WHAT IS NEEDED » Begin at the first line of the data and copy each line through the one containing "zakresie swoich możliwości.</p>", that line included, with no pictures.

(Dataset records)
- Opening Delimiter -

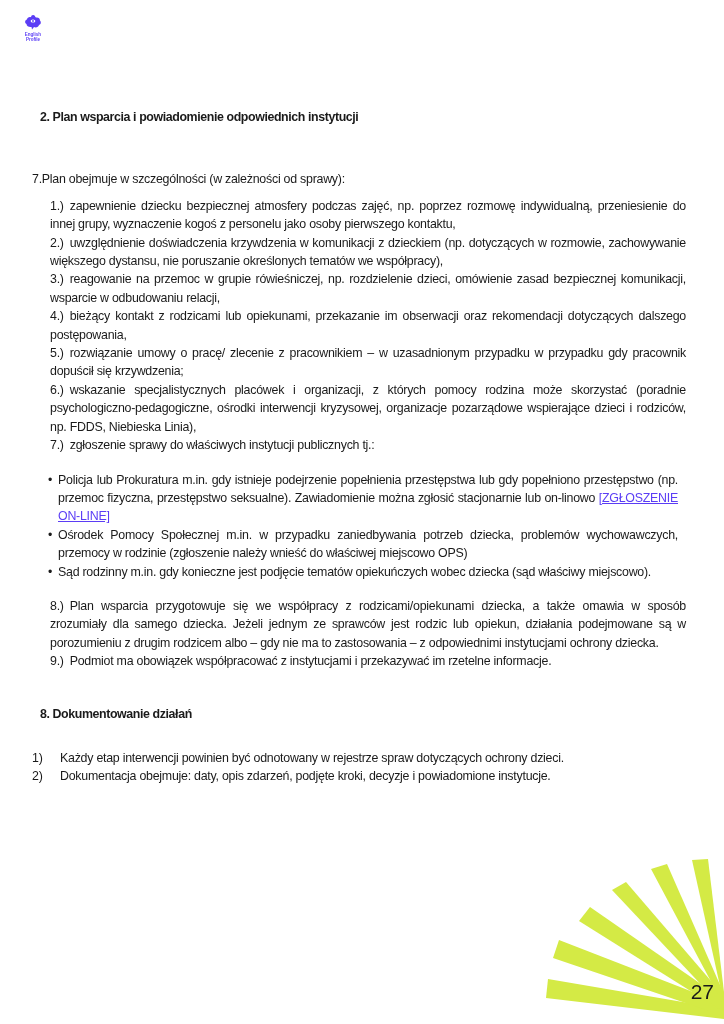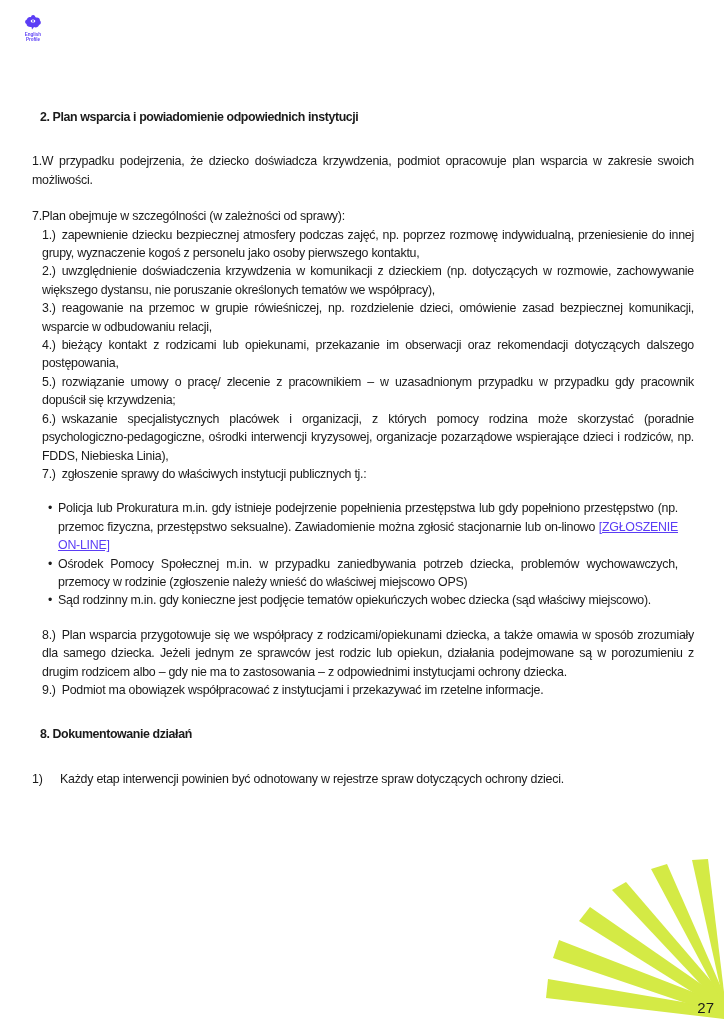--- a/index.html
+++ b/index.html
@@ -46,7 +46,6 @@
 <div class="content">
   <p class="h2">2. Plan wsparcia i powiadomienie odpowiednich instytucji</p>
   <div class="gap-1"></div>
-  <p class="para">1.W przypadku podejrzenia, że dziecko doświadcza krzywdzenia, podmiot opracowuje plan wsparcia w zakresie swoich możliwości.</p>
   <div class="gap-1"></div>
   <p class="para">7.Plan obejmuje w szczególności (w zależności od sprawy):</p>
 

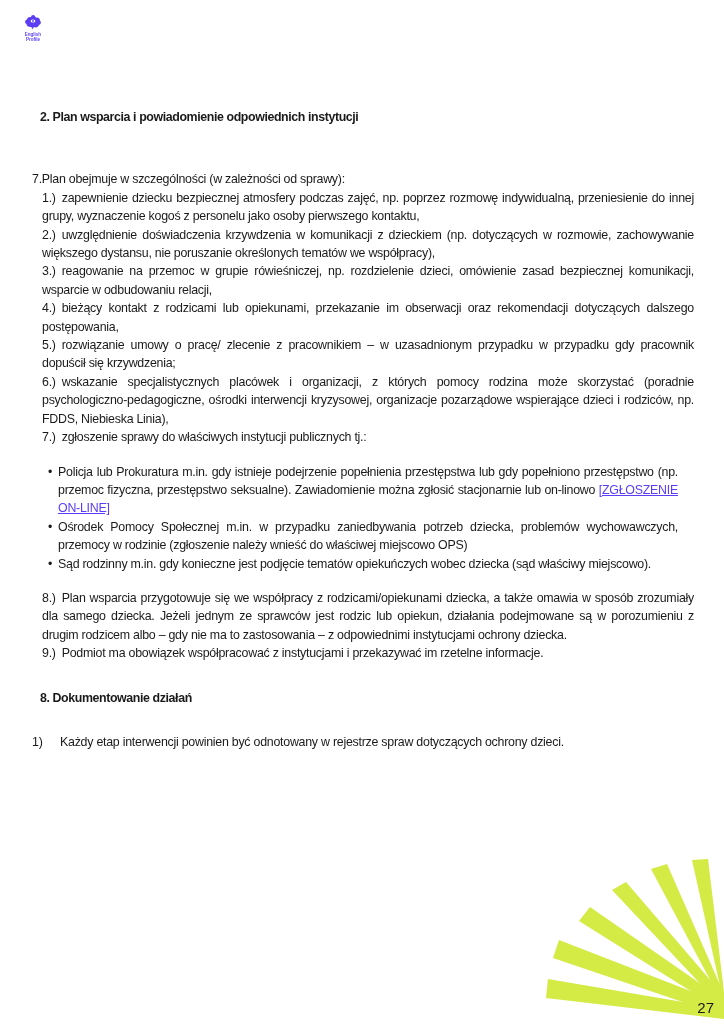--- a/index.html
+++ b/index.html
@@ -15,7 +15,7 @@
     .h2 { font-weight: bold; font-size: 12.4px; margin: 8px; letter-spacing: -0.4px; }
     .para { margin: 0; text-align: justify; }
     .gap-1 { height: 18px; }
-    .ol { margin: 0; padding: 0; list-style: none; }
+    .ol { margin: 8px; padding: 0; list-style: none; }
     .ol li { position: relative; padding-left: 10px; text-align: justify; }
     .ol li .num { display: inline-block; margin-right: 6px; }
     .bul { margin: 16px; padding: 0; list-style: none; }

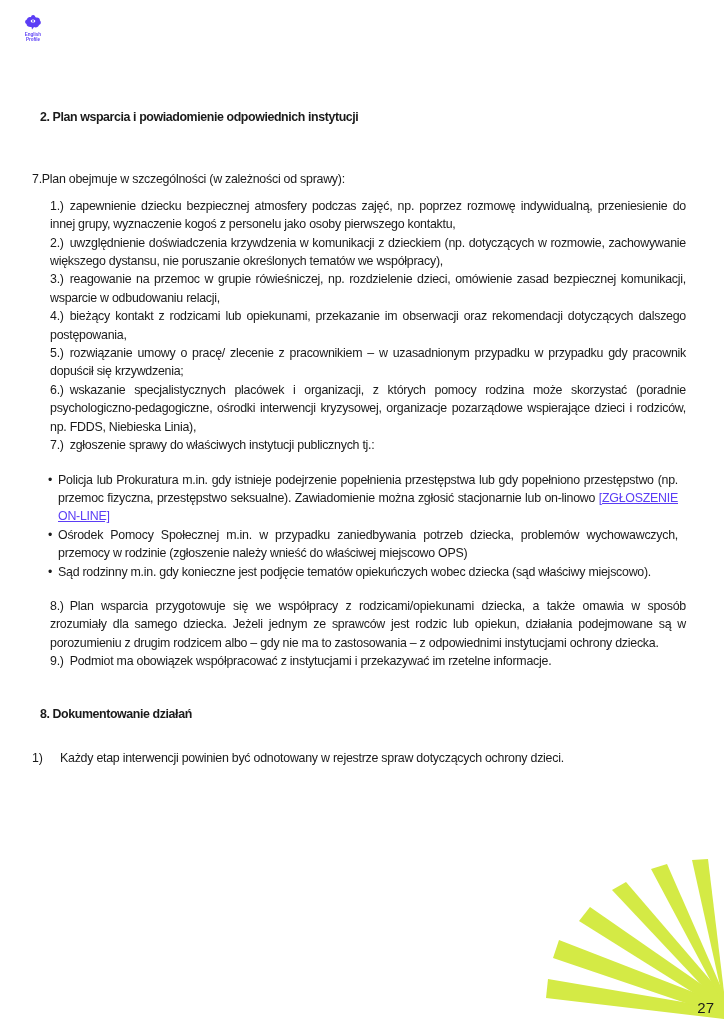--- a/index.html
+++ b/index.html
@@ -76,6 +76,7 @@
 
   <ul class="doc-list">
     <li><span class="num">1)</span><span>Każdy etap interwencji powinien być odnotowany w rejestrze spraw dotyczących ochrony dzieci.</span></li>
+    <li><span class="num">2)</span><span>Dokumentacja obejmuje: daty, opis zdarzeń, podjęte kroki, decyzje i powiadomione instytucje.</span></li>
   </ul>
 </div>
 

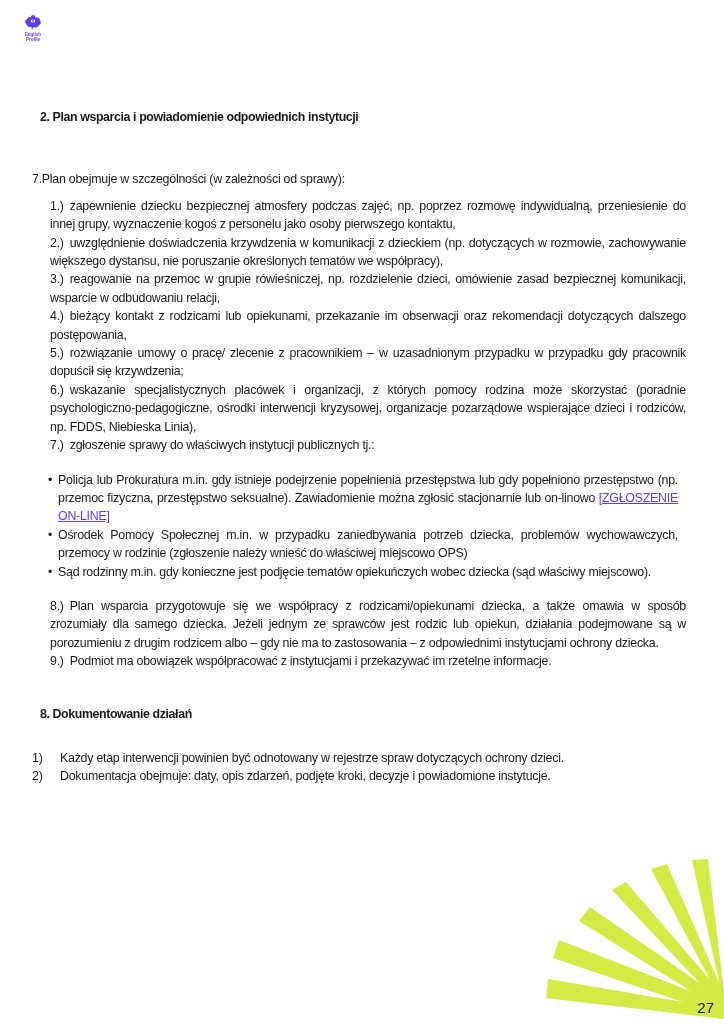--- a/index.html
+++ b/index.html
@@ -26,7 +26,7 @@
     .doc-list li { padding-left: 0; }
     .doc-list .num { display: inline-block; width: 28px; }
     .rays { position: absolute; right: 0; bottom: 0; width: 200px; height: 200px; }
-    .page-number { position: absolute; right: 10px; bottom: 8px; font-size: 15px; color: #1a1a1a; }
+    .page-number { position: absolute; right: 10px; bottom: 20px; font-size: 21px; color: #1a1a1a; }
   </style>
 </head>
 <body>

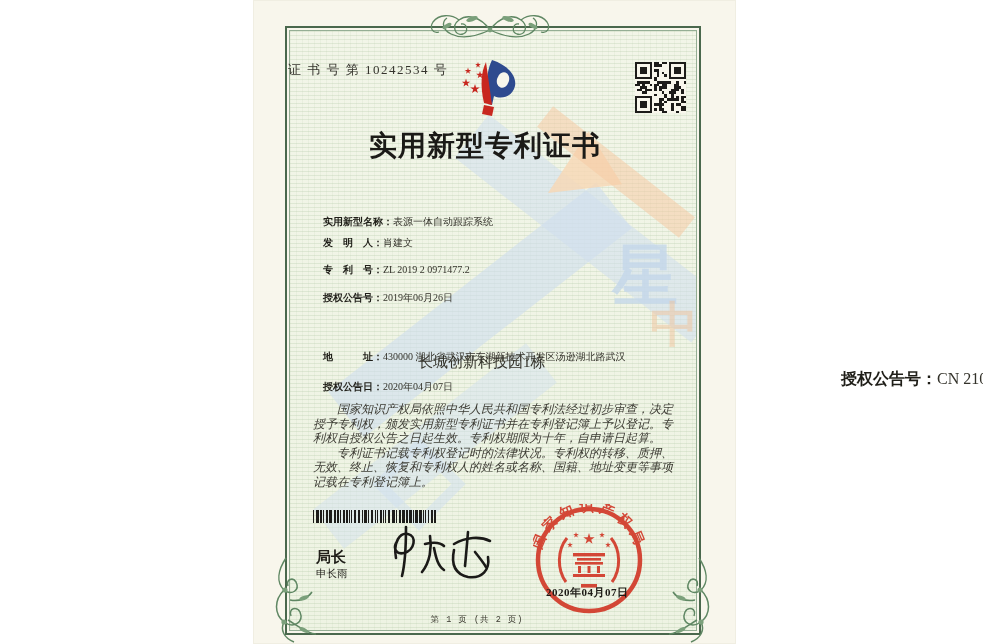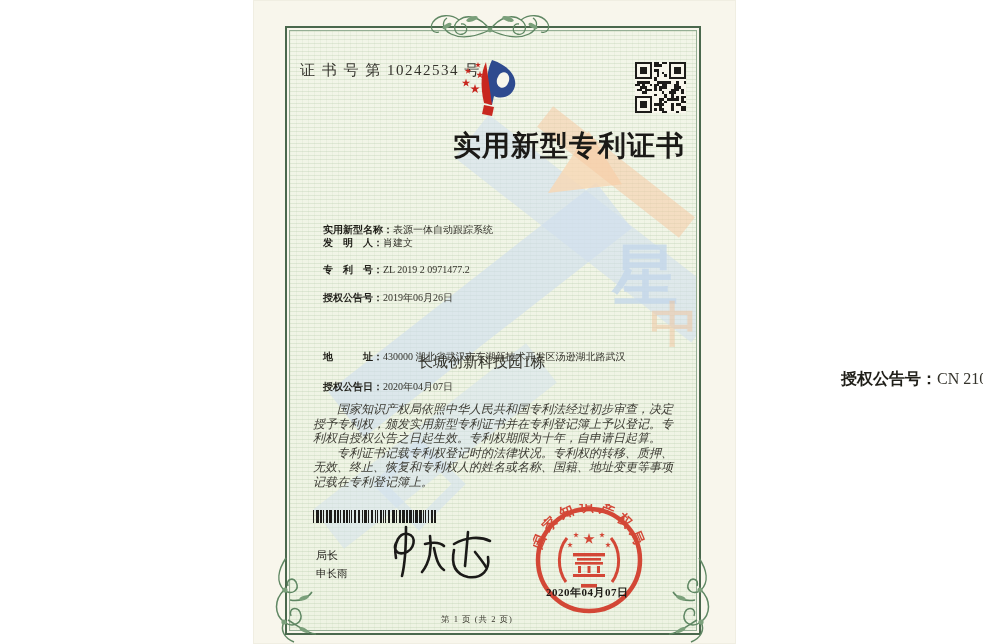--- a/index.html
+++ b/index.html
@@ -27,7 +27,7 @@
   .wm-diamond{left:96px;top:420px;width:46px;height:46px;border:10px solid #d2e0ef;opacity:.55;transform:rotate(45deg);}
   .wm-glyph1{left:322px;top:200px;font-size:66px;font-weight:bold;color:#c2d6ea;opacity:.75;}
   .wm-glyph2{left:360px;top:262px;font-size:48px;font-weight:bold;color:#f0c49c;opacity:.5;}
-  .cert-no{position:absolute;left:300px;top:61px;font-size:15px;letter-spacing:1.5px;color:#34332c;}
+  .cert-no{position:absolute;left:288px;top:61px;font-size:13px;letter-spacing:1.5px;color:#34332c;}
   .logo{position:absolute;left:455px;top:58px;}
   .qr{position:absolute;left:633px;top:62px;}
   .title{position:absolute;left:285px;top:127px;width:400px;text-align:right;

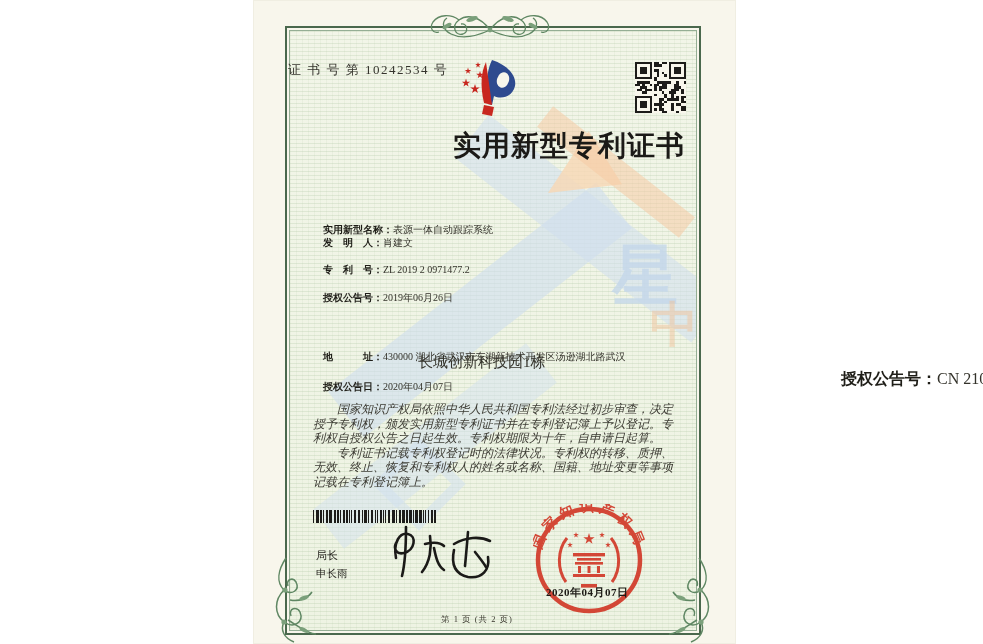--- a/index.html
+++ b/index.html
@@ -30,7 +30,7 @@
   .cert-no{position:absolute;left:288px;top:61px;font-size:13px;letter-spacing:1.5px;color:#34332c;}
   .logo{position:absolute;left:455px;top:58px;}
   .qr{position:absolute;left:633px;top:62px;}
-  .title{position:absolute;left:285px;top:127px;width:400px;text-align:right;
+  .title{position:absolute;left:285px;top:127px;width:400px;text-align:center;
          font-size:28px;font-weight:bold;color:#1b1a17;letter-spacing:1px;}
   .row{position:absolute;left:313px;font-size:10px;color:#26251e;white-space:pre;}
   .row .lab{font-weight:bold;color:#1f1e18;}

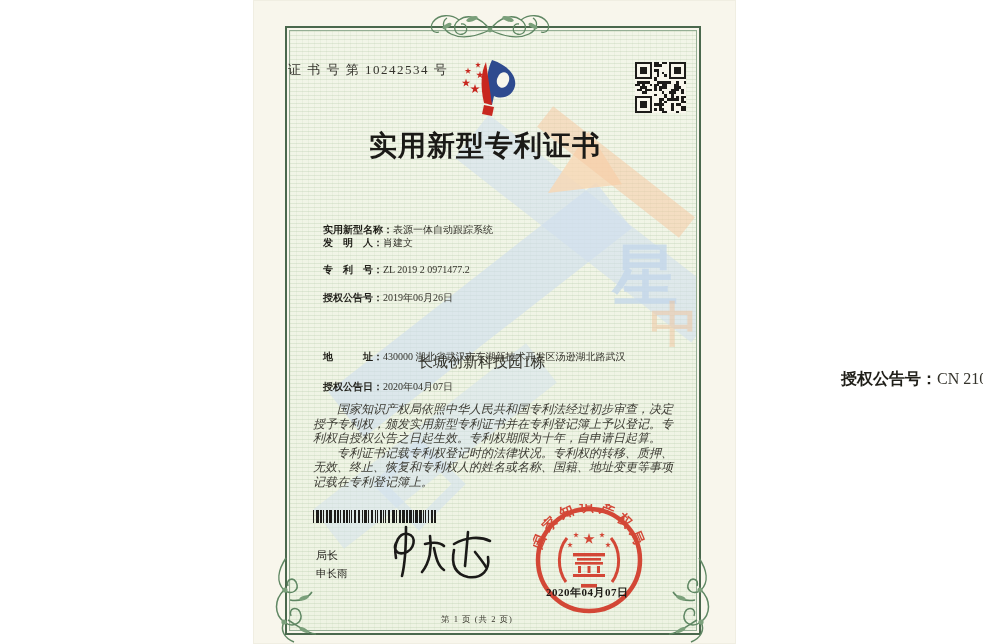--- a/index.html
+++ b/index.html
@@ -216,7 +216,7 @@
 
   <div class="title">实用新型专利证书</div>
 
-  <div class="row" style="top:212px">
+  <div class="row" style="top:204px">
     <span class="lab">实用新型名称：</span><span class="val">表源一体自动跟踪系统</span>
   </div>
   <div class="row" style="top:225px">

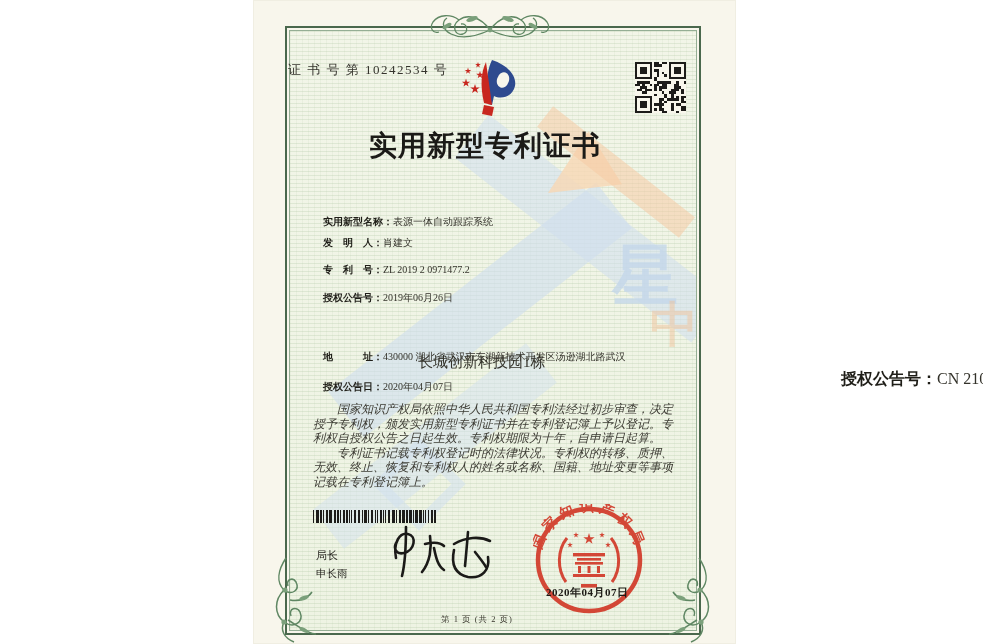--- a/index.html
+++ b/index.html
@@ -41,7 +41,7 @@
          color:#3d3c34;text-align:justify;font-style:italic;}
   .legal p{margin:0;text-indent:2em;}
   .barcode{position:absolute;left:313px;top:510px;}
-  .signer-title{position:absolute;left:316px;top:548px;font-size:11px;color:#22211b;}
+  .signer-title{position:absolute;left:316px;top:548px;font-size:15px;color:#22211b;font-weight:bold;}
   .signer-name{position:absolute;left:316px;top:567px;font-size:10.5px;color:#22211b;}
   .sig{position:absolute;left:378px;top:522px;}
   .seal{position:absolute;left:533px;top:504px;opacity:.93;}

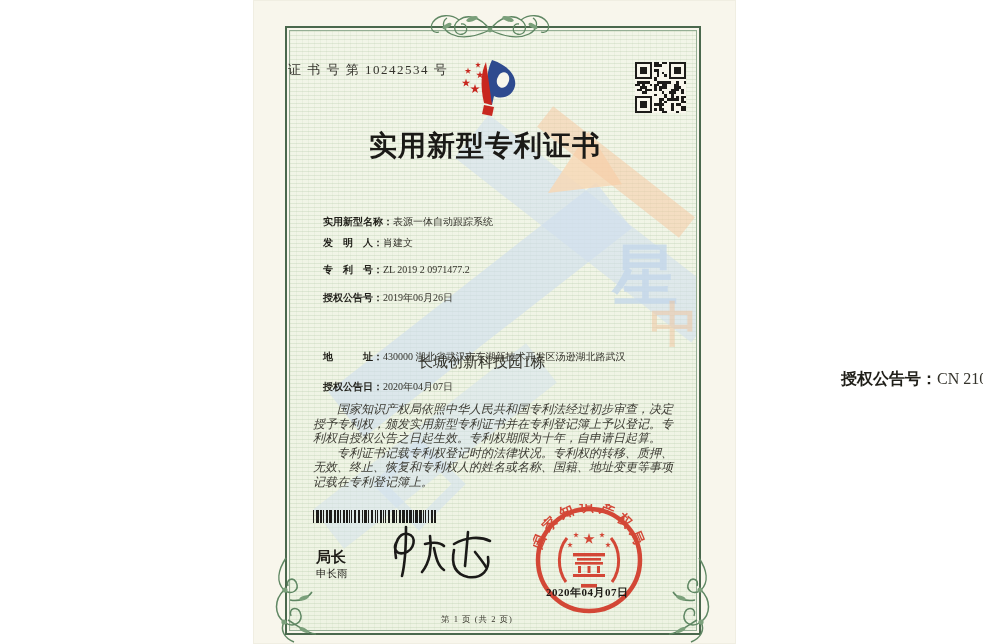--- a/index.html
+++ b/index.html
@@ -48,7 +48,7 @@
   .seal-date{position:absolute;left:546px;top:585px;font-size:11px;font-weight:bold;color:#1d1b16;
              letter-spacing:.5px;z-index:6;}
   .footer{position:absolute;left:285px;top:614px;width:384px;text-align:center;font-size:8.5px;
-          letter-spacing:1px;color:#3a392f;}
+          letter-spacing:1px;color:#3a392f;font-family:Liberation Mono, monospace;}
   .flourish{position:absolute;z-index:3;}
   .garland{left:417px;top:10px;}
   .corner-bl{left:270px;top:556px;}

- Closing Delimiter -

OUTPUT »
--- a/index.html
+++ b/index.html
@@ -46,7 +46,6 @@
 <div class="content">
   <p class="h2">2. Plan wsparcia i powiadomienie odpowiednich instytucji</p>
   <div class="gap-1"></div>
-  <p class="para">1.W przypadku podejrzenia, że dziecko doświadcza krzywdzenia, podmiot opracowuje plan wsparcia w zakresie swoich możliwości.</p>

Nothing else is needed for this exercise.